Are there any books written using dialogues? Last year I read Questions And Answers In School Physics. The book is based on a dialogue between a student and a teacher. A lot of concepts and ideas are seamlessly driven by the dialogue. I found the presentation to be lucid and pedagogical.
I am wondering if there is books with a similar style but for mathematics.
 A: Lakatos' Proofs and Refutations is a set of dialogues about increasingly general versions of Euler's formula.  Most people read it for the philosophy, not the mathematics, but I don't see why one couldn't go the other way.
Also, there are a large number of texts that exposit via pedagogically-motivated exercises, but don't involve multiple interlocutors.  I don't know if you consider these to be "generalized dialogues," but if you do, then consider Arnol'd and Alekseev's The Abel Theorem in Problems.
A: Conics by Keith Kendig is written as a series of dialogues between three characters : Student, Teacher and Philosopher. Student with fresh curiosity, Teacher with an open mind and ability to make connections and Philosopher picking on subtle ideas - these three personalities together develop and explore the content.
There are lots of examples covered and several exercises are given at the end of each chapter.
A: The series Math Girls by Hiroshi Yuki is both amusing and instructive. We explore together with at first two later three female students some highlights in mathematics like Fermat's last theorem or Gödel's incompleteness theorems.
Currently there are four volumes in this series, the first  with this MAA review.
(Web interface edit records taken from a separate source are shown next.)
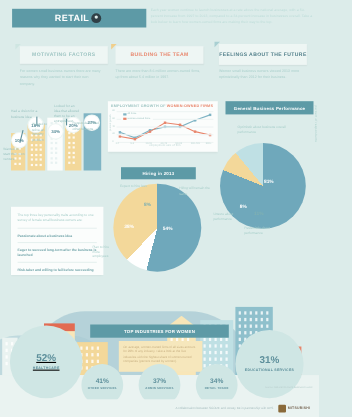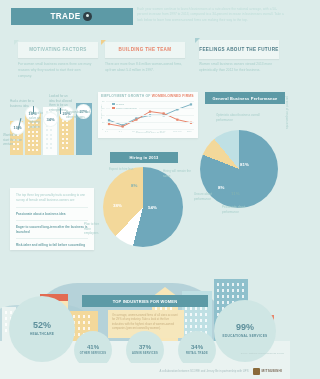--- a/index.html
+++ b/index.html
@@ -135,7 +135,7 @@
 
   <div class="hdr">
     <div class="titlebar">
-      <span class="t">TRADE</span>
+      <span class="t">RETAIL</span>
       <span class="dot"></span>
     </div>
     <div class="intro">Each year women continue to launch businesses at a rate above the national average, with a 50-percent increase from 1997 to 2013, compared to a 34-percent increase in businesses overall. Take a look below to learn how women-owned firms are making their way to the top.</div>

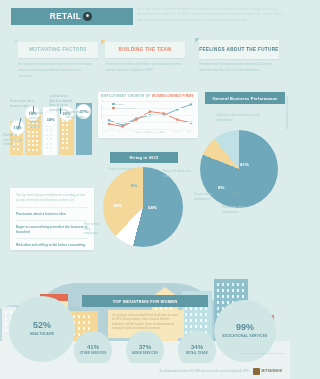--- a/index.html
+++ b/index.html
@@ -113,7 +113,7 @@
     margin-top:2px;}
   .circ.sm .n{font-size:6px;}
   .circ.sm .s{font-size:2.6px;}
-  .big1{left:9px;top:296px;width:66px;height:66px;}
+  .big1{left:9px;top:296px;width:66px;height:66px;text-decoration:underline;}
   .big2{left:214px;top:300px;width:62px;height:62px;}
   .sm1{left:74px;top:331px;width:38px;height:38px;}
   .sm2{left:126px;top:331px;width:38px;height:38px;}

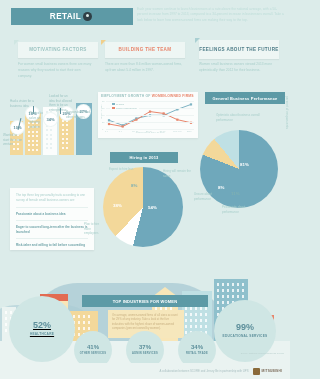--- a/index.html
+++ b/index.html
@@ -577,7 +577,7 @@
     <div class="s">RETAIL TRADE</div>
   </div>
   <div class="circ big2">
-    <div class="n">99%</div>
+    <div class="n">31%</div>
     <div class="s">EDUCATIONAL SERVICES</div>
   </div>
   <div class="src">Source: National Women's Business Council</div>

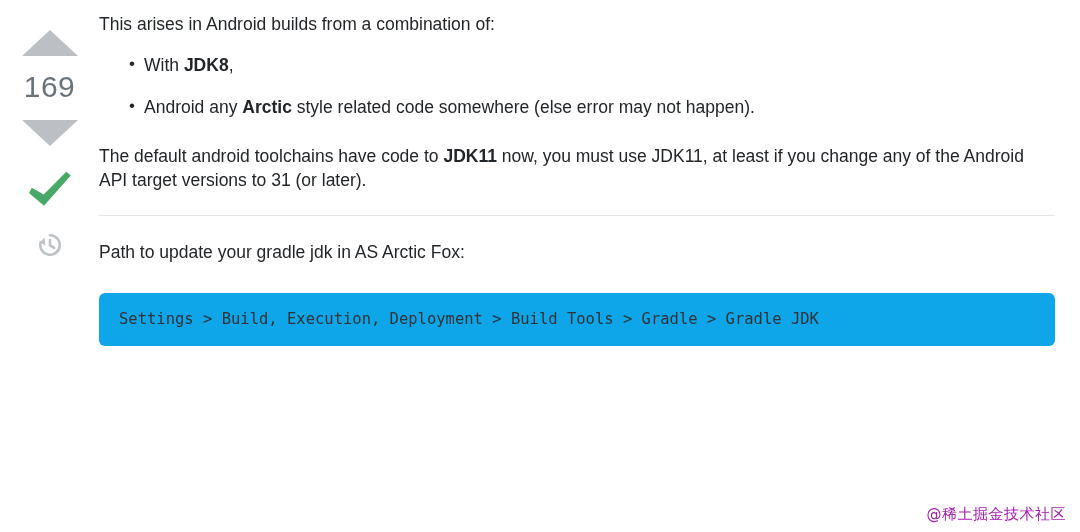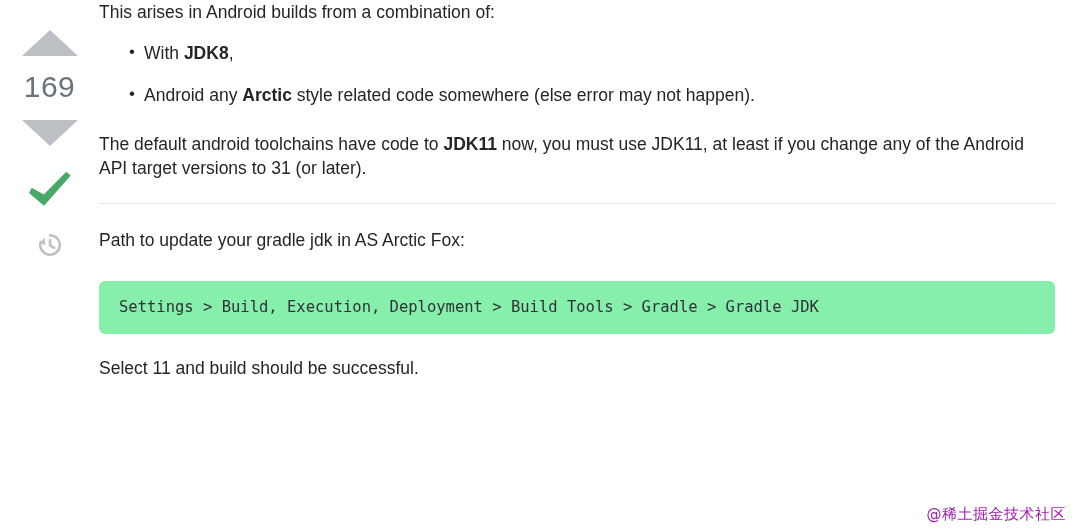--- a/index.html
+++ b/index.html
@@ -78,7 +78,7 @@
   
   .post-body {
     flex: 1 1 auto;
-    padding: 0 25px 0 0;
+    padding: 12px 25px 0 0;
     box-sizing: border-box;
     font-size: 17.5px;
     line-height: 1.42;

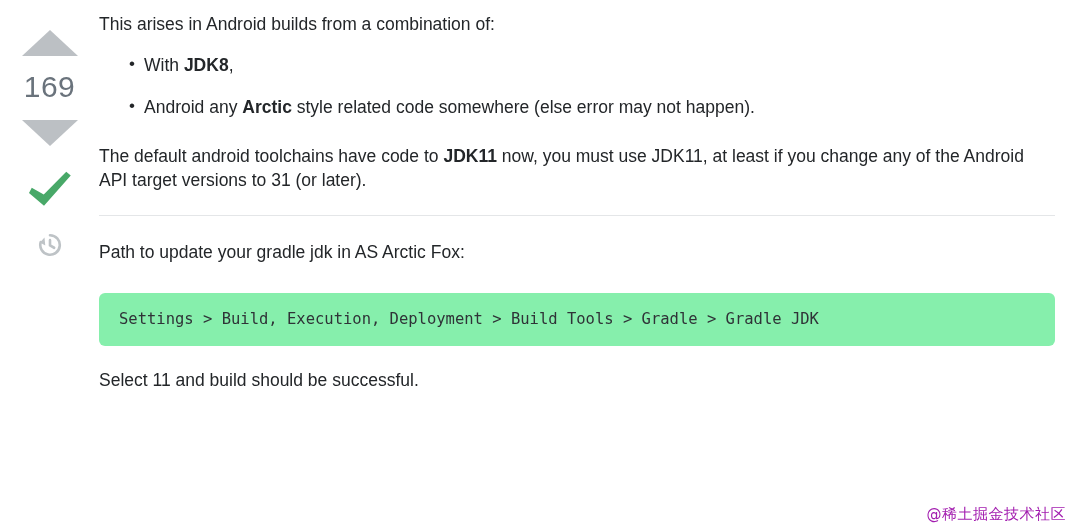--- a/index.html
+++ b/index.html
@@ -121,7 +121,7 @@
   }
 
   pre.code {
-    background: #86efac;
+    background: #0ea5e9;
     border-radius: 6px;
     margin: 0 0 18px 0;
     padding: 15px 20px;

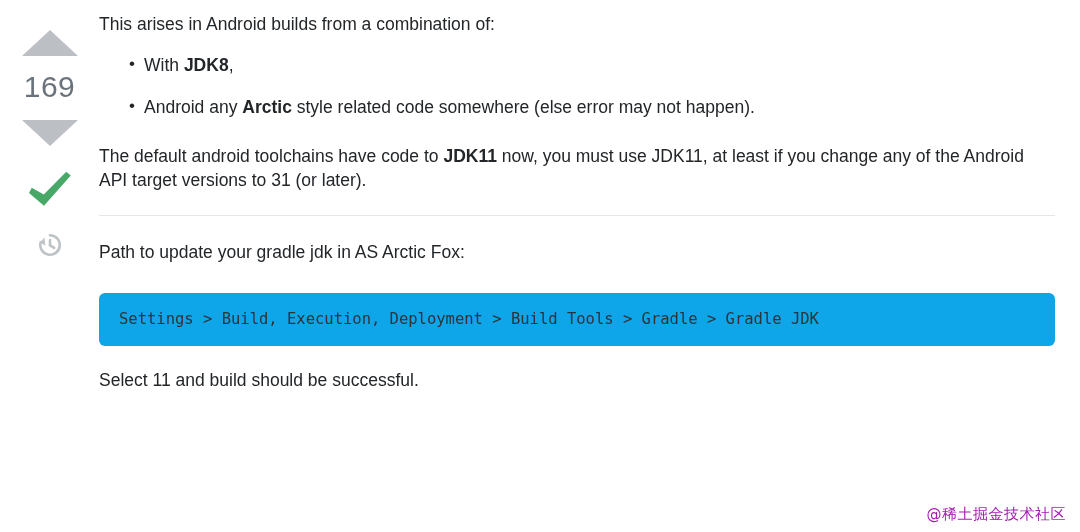--- a/index.html
+++ b/index.html
@@ -192,7 +192,6 @@
 
     <pre class="code">Settings &gt; Build, Execution, Deployment &gt; Build Tools &gt; Gradle &gt; Gradle JDK</pre>
 
-    <p style="margin-top:22px;">Select 11 and build should be successful.</p>
 
   </div>
 </div>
A: There's always Philip J. Davis and Reuben Hersh's, "The Mathematical Experience".
A: Géométrie plane by Delessert has dialogues between the author and a character named Zosime, in which Zosime challenges the author on various points.
A: The popular mathematics book Dialogues on Mathematics (original title: Dialoge über Mathematik) by Alfréd Rényi is a set of fictional dialogues about the nature of mathematics between some historical characters (Socrates and Hippocratis in the first chapter, Archimedes and Hieron in the second one, and Torricelli, Niccolini and Galileo in the last chapter).
A: The book The Square Root of 2: A Dialogue Concerning a Number and a Sequence by David Flannery is, as the title would suggest, written as a dialogue between a teacher and a student. It is quite well done in that it is easy to follow and covers a broad range of mathematical ideas.
A: The Number Devil: A Mathematical Adventure is for younger readers, ages 11–16 or so.  The main character, Robert, has a series of twelve dialogues about mathematics with the titular Number Devil.  They discuss prime numbers, infinity, the fibonacci numbers, and many other topics.
A: Game Theory and Mutual Misunderstanding: Scientific Dialogues in Five Acts by Mamoru Kaneko.

This book consists of five acts and two interludes, which are all
written as dialogues between three main characters and other
supporting characters. Each act discusses the epistemological,
institutional and methodological foundations of game theory and
economics, while using various stories and examples. A featured aspect
of those discussions is that many forms of mutual misunderstanding are
involved in social situations as well as in those fields themselves.
One Japanese traditional comic story called the Konnyaku Mondo is
representative and gives hints of how our thought is constrained by
incorrect beliefs. Each dialogue critically examines extant theories
and common misunderstanding in game theory and economics in order to
find possible future developments of those fields.

A: Michael Negnevitsky - Artificial Intelligence. A Guide to Intelligent Systems.
It is written in the form of questions and answers. In my opinion, it is one of the best books on the topic.
A: I don't think if it suits the needs, but Logicomix by Apostolos Doxiadis and Christos Papadimitriou seems to me to be a great comics book dealing about the history and some concepts of Logic.
A: Donald Knuth's Surreal Numbers: How two ex-students turned on to pure mathematics and found total happiness  is an introduction to Conway's construction of real numbers as positions in certain two-player games.  It's very readable and it's written as a series of dialogues between the titular characters.
An unpublished French translation is available online.
A: Lev Tarasov's Calculus: Basic Concepts for High School is a Soviet classic.